■ **TASK**
The lines to copy are those in the listing that hold the word "subtotal".

■ **DATA SHOWN**
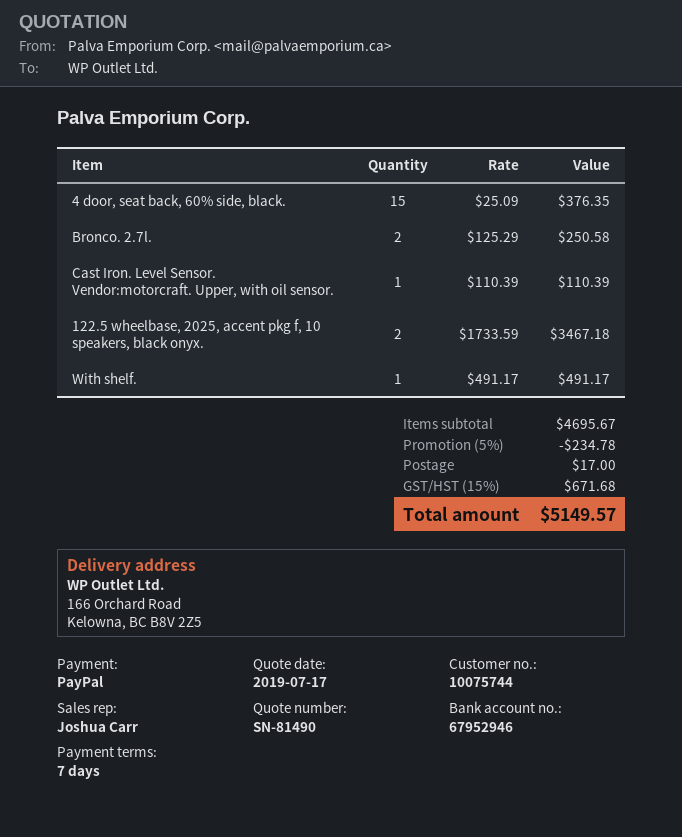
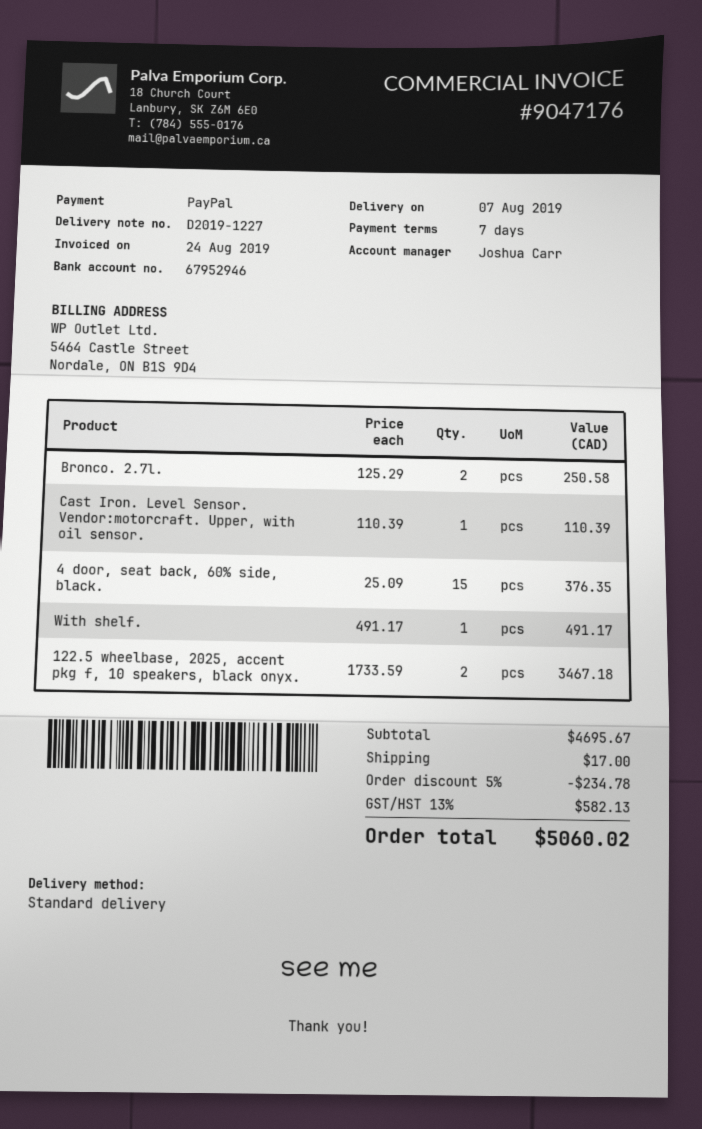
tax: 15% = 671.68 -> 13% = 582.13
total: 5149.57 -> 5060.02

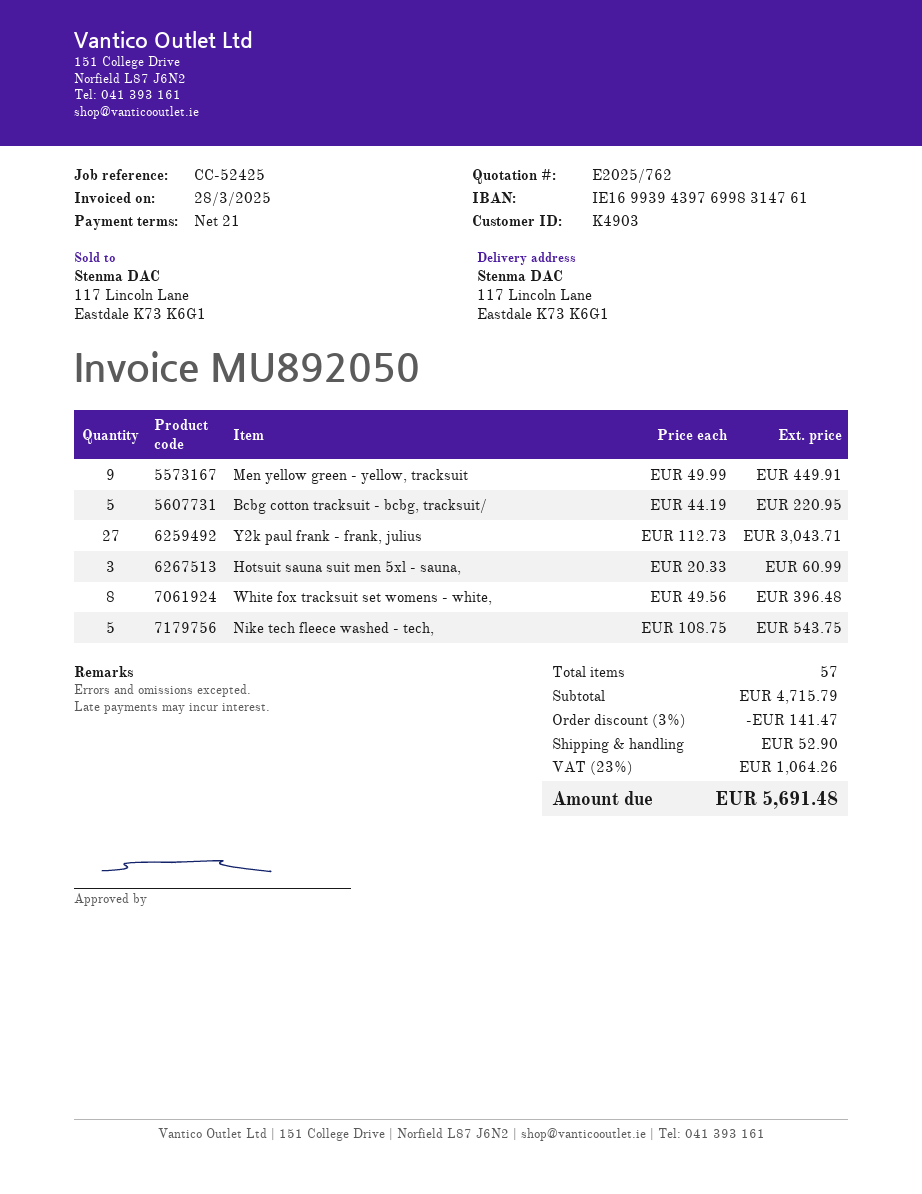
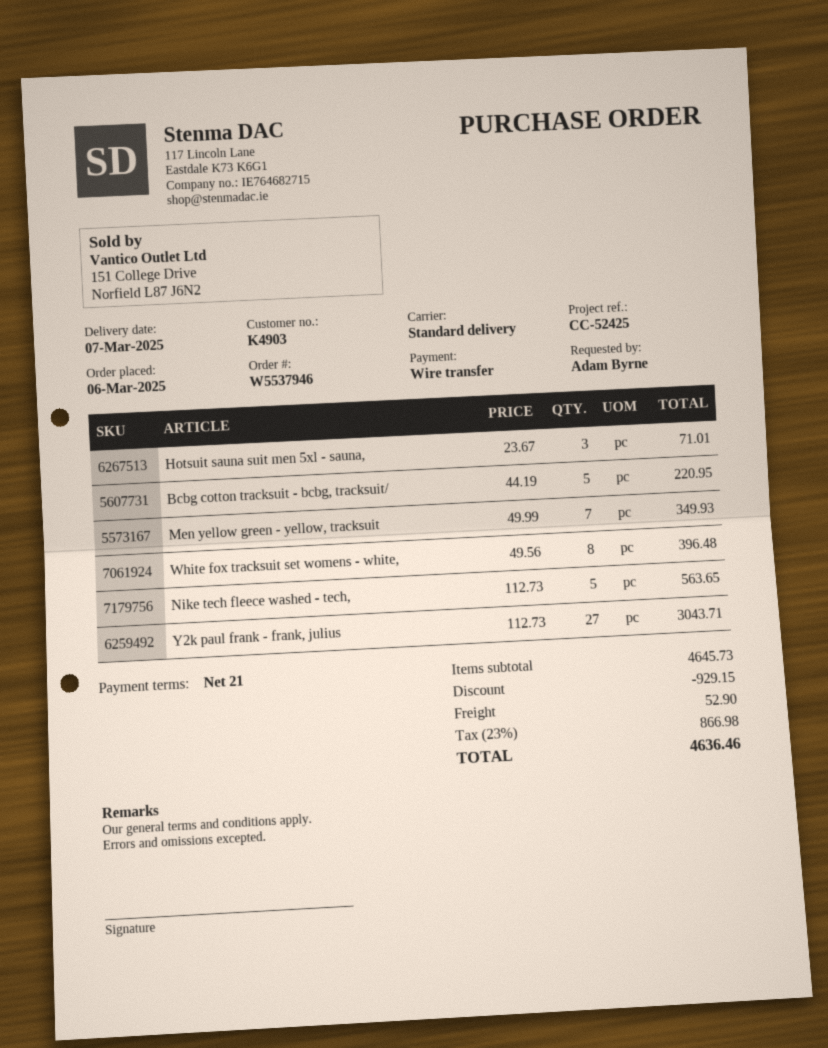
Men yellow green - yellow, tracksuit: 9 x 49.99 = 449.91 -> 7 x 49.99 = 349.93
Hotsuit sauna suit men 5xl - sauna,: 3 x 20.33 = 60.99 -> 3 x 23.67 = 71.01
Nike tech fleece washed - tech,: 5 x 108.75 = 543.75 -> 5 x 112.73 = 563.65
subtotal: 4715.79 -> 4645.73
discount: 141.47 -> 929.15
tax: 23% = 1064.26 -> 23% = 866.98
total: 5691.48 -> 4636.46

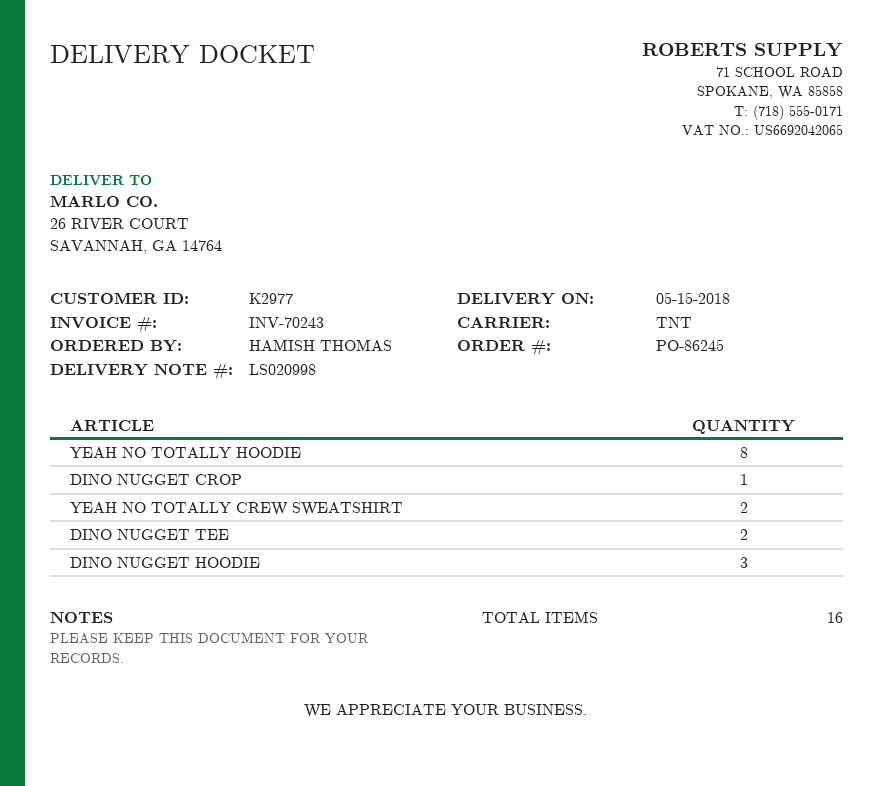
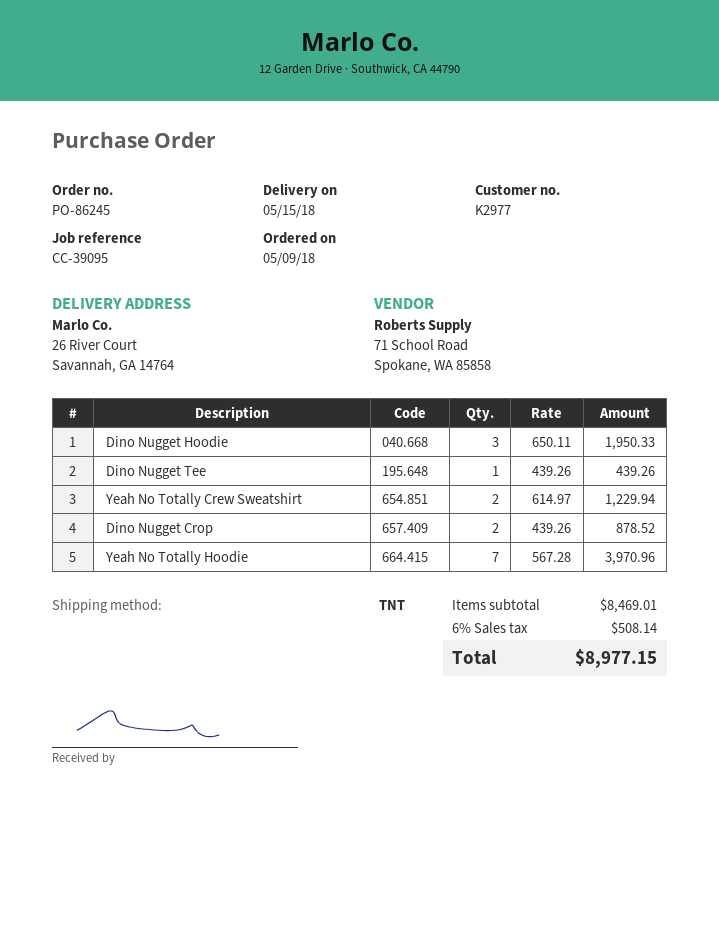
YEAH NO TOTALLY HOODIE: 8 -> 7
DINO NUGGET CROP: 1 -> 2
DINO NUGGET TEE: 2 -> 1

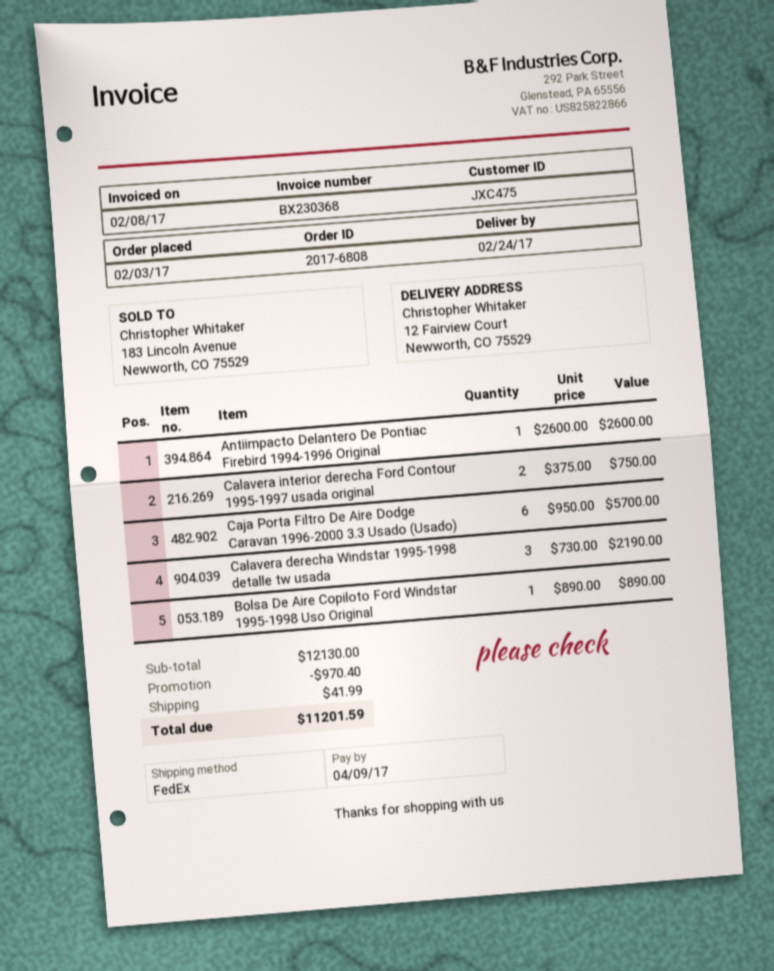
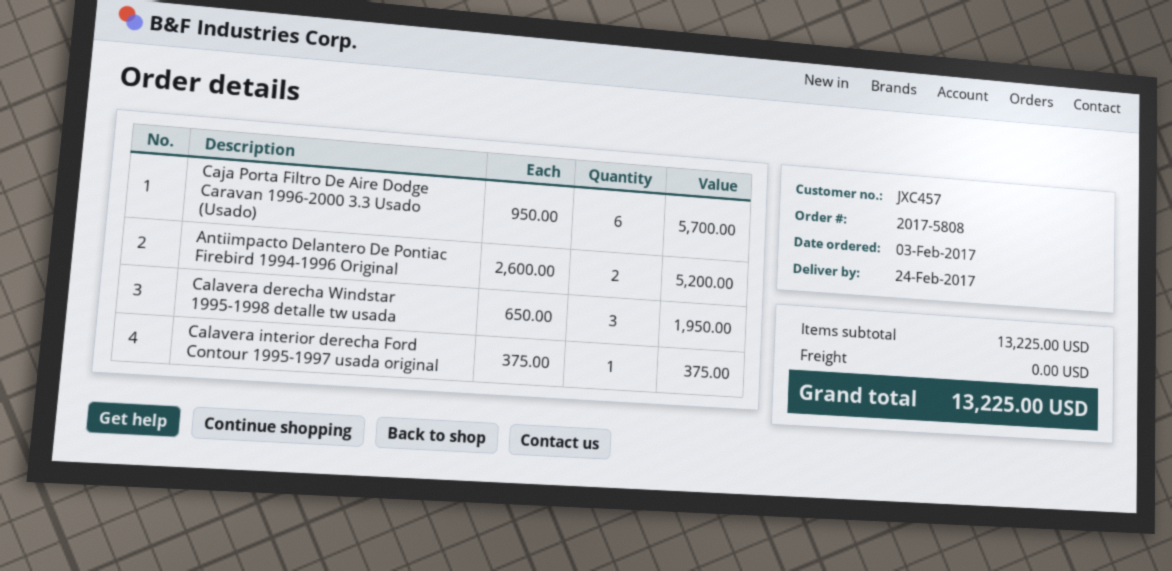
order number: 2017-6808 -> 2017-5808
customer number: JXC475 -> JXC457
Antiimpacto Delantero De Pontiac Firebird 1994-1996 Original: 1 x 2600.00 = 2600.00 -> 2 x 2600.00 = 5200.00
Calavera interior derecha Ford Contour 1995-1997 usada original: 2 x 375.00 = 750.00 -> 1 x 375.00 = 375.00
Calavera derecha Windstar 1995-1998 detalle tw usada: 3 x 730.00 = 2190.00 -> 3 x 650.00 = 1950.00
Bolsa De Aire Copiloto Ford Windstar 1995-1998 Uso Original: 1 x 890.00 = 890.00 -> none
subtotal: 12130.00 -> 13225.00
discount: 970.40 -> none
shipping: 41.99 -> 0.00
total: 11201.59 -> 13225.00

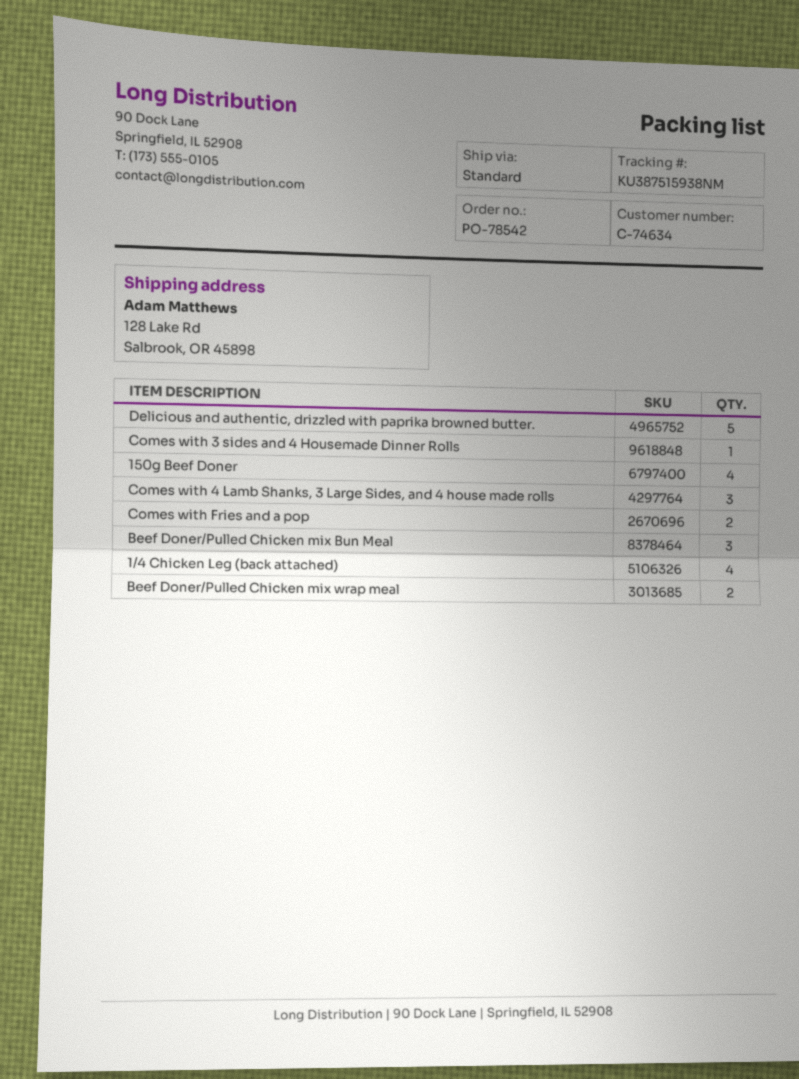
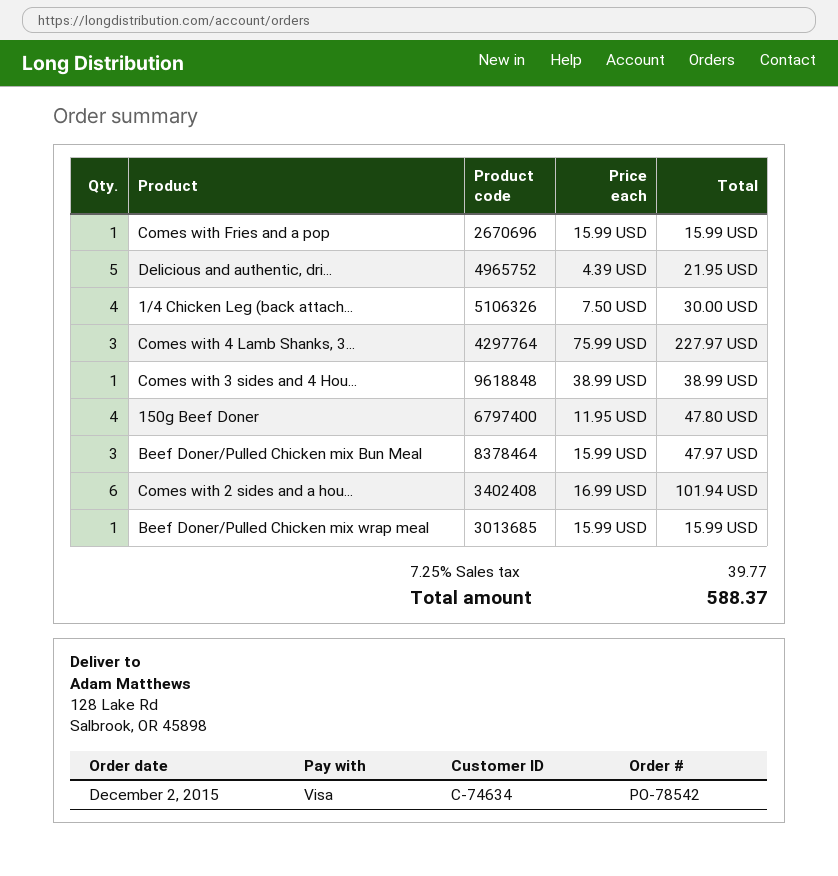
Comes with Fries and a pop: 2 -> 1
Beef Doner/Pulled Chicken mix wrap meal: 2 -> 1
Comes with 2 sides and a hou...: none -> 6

■ **EXPECTED ANSWER**
subtotal: 4715.79 -> 4645.73
subtotal: 12130.00 -> 13225.00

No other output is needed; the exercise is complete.